**TASK REQUIREMENTS**
In the data that follows, every line containing the word "HEIDI" should be returned.

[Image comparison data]
↓

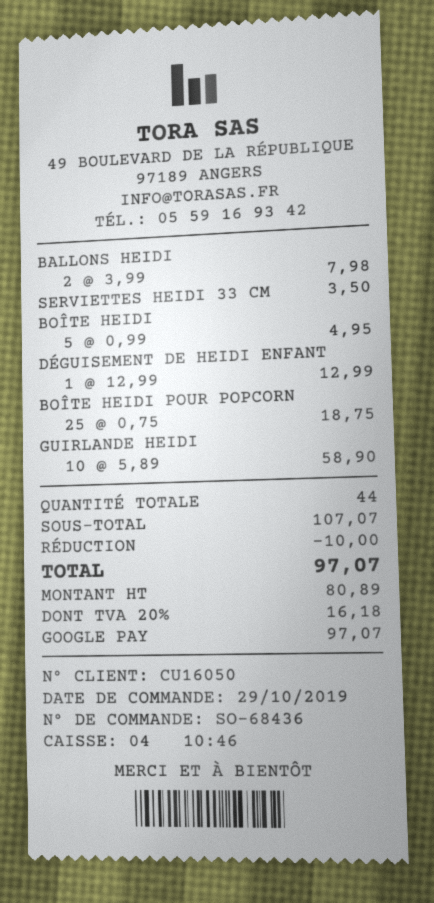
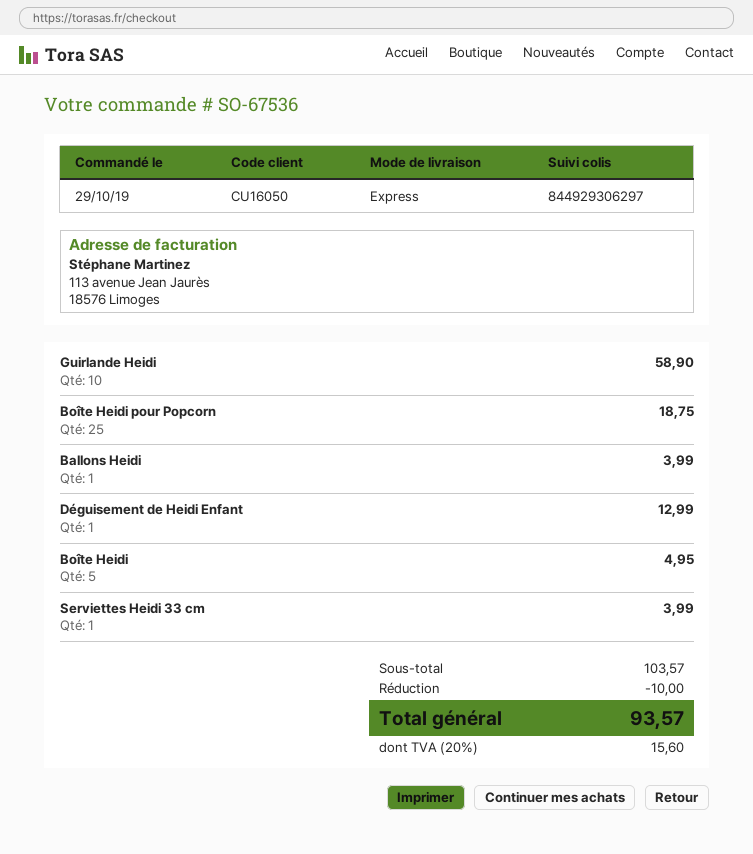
order number: SO-68436 -> SO-67536
BALLONS HEIDI: 2 for 7.98 -> 1 for 3.99
SERVIETTES HEIDI 33 CM: 1 for 3.50 -> 1 for 3.99
subtotal: 107.07 -> 103.57
tax: 20% = 16.18 -> 20% = 15.60
total: 97.07 -> 93.57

↑

**EXERCISE SOLUTION**
BALLONS HEIDI: 2 for 7.98 -> 1 for 3.99
SERVIETTES HEIDI 33 CM: 1 for 3.50 -> 1 for 3.99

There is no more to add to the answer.